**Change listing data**

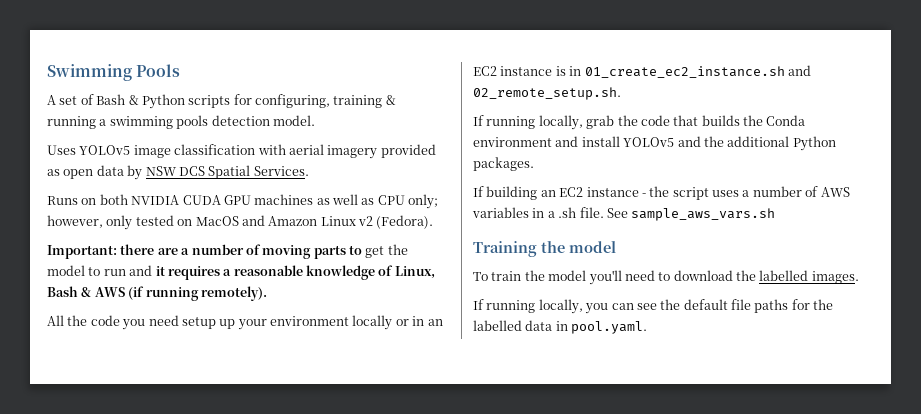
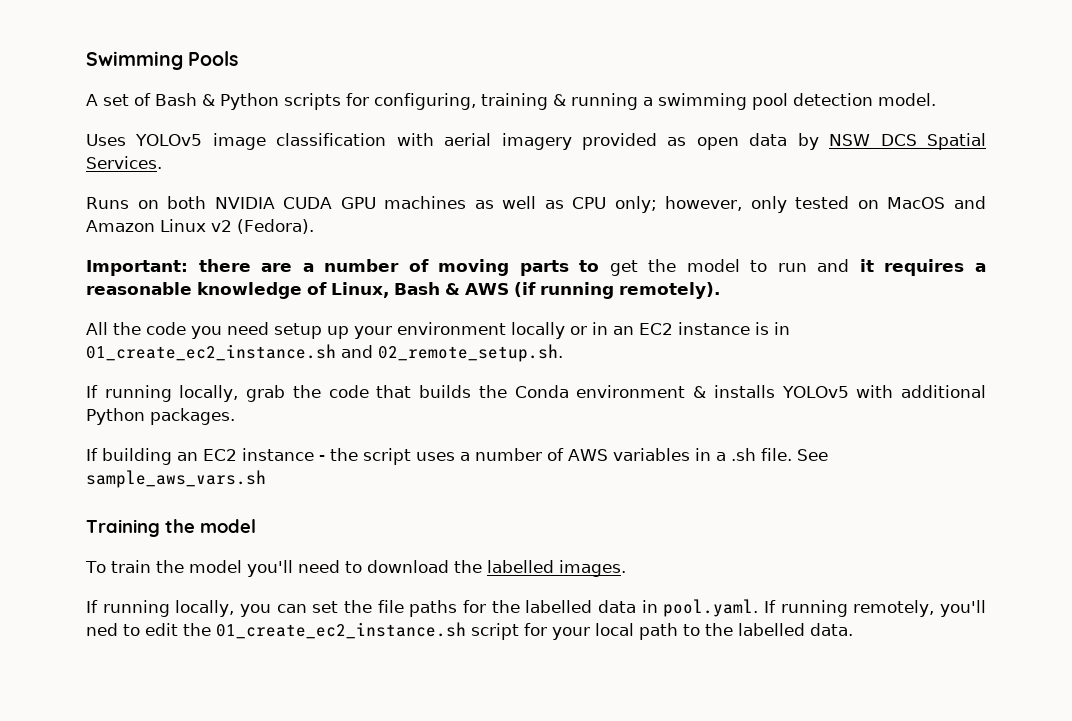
[176,115,209,129] pools -> [752,93,788,110] pool
[555,136,724,147] and install YOLOv5 and the -> [693,385,894,398] & installs YOLOv5 with
[636,299,728,310] see the default -> [312,600,372,613] set the
(648, 327) none -> [764,600,986,617] [86,622,853,640] If running remotely, you'll ned to edit the 01_create_ec2_instance.sh script for your local path to the labelled data.

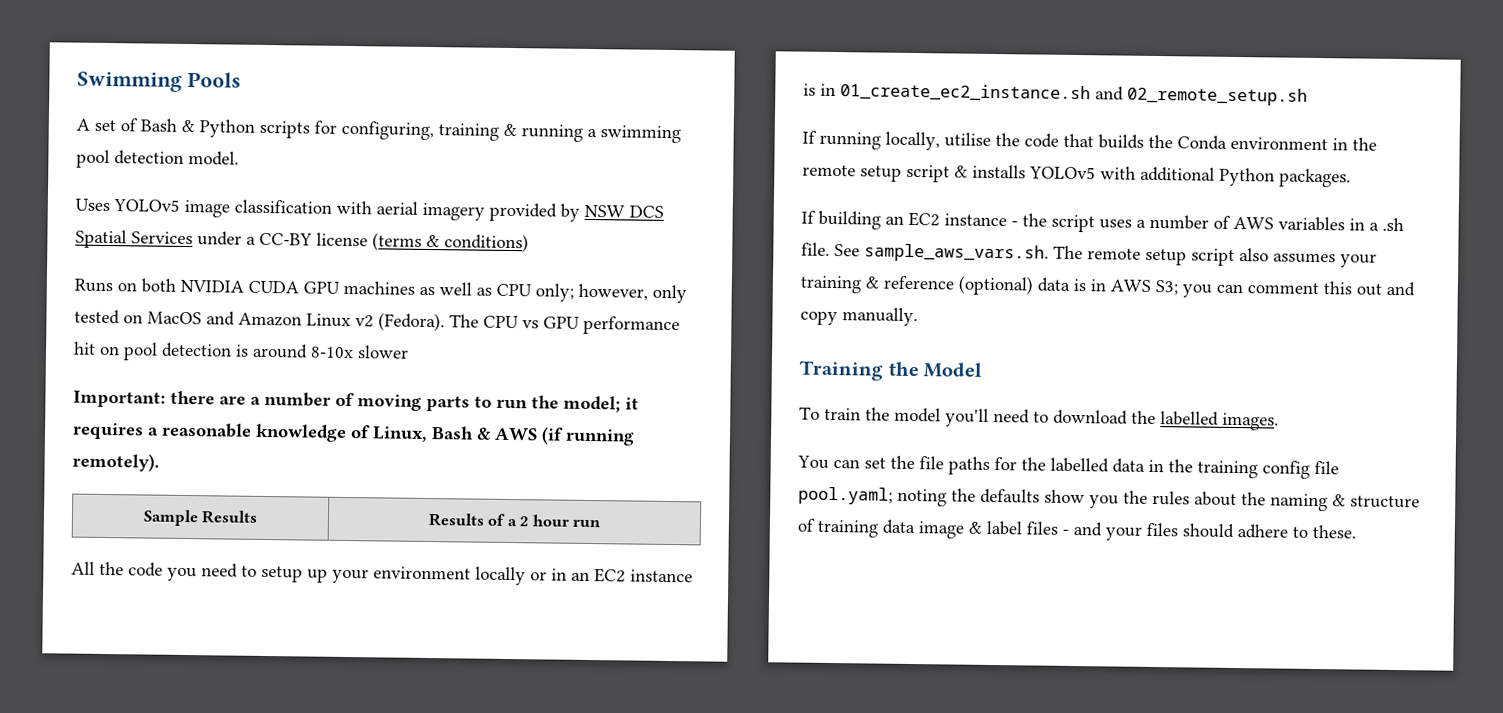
[667,133,788,150] as open data -> (557, 212) none
[86,156,162,169] Services. -> [131,231,529,253] Services under a CC-BY license (terms & conditions)
(314, 226) none -> [449,314,680,336] [73,341,409,361] The CPU vs GPU performance hit on pool detection is around 8-10x slower
[609,259,850,276] get the model to run and -> [496,395,621,413] run the model;
(720, 290) none -> [142,509,259,527] [427,513,602,528] // Sample Results | Results of a 2 hour run
(269, 328) none -> [241,565,257,577] to
[378,344,563,362] [86,385,286,402] 02_remote_setup.sh. // If running locally, grab -> [1127,86,1308,106] [802,130,991,151] 02_remote_setup.sh // If running locally, utilise
(686, 391) none -> [1332,137,1377,151] [802,164,950,183] in the remote setup script
[86,470,266,488] sample_aws_vars.sh -> [864,243,1377,268] [800,275,1415,298] [800,307,918,327] sample_aws_vars.sh. The remote setup script also assumes your training & reference (optional) data is in AWS S3; you can comment this out and copy manually.
[200,519,256,533] model -> [923,362,983,378] Model
[86,600,271,617] If running locally, you -> [797,455,829,469] You
[663,599,986,617] [86,622,853,640] pool.yaml. If running remotely, you'll ned to edit the 01_create_ec2_instance.sh script for your local path to the labelled data. -> [1168,459,1339,479] [798,486,1420,512] [797,518,1356,541] the training config file pool.yaml; noting the defaults show you the rules about the naming & structure of training data image & label files - and your files should adhere to these.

**What you are asked to do**
Where the word "model" shows up in a line of the entries above, copy that line.

**Result of the task**
[609,259,850,276] get the model to run and -> [496,395,621,413] run the model;
[200,519,256,533] model -> [923,362,983,378] Model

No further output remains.